The awards highlight both individuals and companies undertaking exceptional product design, and shines a spotlight on the university research performed at both undergraduate and postgraduate level in the UK, which is often overlooked.

Shortlisting for this year’s awards took place in June and saw those selected handpicked from a list of online applicants and invited to present their research or product before a panel of experienced industry leaders in July.

The Innovative University Research shortlist presented at the Latham’s showroom in London on 8 July, while the Innovative Product Development shortlist attended the TRADA offices in High Wycombe on 23 July.

The winners will be announced at the TTJ Awards ceremony on 13 September.

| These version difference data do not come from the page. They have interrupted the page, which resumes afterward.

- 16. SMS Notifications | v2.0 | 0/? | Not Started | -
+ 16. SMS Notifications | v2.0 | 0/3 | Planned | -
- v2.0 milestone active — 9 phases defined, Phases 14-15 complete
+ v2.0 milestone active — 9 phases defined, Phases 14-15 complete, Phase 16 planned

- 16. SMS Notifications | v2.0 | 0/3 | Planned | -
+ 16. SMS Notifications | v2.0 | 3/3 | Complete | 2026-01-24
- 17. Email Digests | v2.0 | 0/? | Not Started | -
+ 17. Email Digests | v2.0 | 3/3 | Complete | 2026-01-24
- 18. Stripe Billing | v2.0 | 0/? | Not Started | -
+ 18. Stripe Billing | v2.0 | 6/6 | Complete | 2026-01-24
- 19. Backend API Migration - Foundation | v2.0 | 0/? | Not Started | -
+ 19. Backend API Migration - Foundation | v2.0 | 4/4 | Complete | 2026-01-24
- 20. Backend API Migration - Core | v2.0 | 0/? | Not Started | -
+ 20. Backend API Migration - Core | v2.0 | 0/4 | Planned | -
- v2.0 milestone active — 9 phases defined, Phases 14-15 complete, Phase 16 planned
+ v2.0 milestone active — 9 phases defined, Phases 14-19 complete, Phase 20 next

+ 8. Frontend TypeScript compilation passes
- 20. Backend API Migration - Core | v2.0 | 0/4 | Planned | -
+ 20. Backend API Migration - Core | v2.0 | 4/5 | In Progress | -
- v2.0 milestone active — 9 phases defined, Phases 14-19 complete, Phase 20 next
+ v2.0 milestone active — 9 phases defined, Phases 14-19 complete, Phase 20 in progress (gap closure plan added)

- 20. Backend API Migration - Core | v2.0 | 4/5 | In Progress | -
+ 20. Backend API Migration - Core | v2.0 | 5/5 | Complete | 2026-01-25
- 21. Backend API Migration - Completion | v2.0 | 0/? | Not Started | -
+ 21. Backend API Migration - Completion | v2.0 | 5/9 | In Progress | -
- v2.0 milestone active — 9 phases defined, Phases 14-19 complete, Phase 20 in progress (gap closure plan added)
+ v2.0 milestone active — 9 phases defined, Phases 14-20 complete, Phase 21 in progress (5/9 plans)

The TTJ Timber Innovation Award 2019 Shortlist 

Innovative Product Development category: Celebrating the whole or part of a pioneering product design, which demonstrates a measurable impact on the timber sector

  • Studio Bark – U-Build: A modular construction system developed to be easy to build, enjoyable to inhabit and simple to deconstruct at the end of its useful life.
  • Sonae Arauco – 3DF FIBERBOARD: A novel composite board formaldehyde-free which can be shaped in infinite form due to its thermoplastic behaviour under the action of pressure and temperature, unlike standard MDF boards.
  • Tenmat Ltd – Tenmat range of ceiling penetration products: A range of fire protection products for light-weight joist ceilings, including downlight covers, ceiling ventilation valves and ceiling fan collars.
  • JointKit Ltd – JointKit: A flat pack jointing system that can be assembled without glue or screws to form corner joints and extension joints.
  • PIVETEAUBOIS – HEXAPLI CLT UC2 Water Repellent Treatment: A combined Use Class 2 (UC2) and water repellent surface treatment to protect CLT panels from water ingress during erection time onsite and protection against wood boring insects, termites, and decay from temporary exposure to humidity.

Innovative University Timber Research category: Acknowledging work that university students carry out at both undergraduate and postgraduate level, breaking boundaries and demonstrating a measurable impact upon the timber sector

  • Colin Rose, University College London – Cross-Laminated Secondary Timber: This research explored the novel concept of reusing secondary timber as feedstock for cross laminated timber.
  • Madeleine Rocco, University of Sheffield – The Relationship between Form and Force: A Comparative Study between Form-found and Free-form Timber Gridshell Structures: This research demonstrates that the form of a structure has great influence over the deflections, forces and moments that act upon them.
  • Joseph Marshall and Alex Sage, Northumbria University – Robust Detailing: This thesis develops and tests a comprehensive matrix for structurally robust detailing using existing literature as a foundation to extrapolate defining factors.
  • Rowan Beaton, Bristol University – Waterproofing: Reducing the long-term deformation of Timber-Concrete Composite: This paper investigates the effect of waterproofing the timber element of a TCC as a method for limiting deflection through reducing moisture absorption, thus preventing the shrink/swell of the timber.
  • Grace Kelly, Bristol University – Challenges of modifying natural timber into a high performing structural material: This research project investigates the methods proposed by an earlier paper in terms of (a) ease of production and (b) potential for scale-up within the construction industry.
  • Elissa Brunato, Central Saint Martens, University of the Arts London, and Tiffany Abitbol, RISE Material Scientist – Bio Iridescent Sequin: This project harnessed bio technologies to recreate sequins from naturally abundant wood-derived cellulose.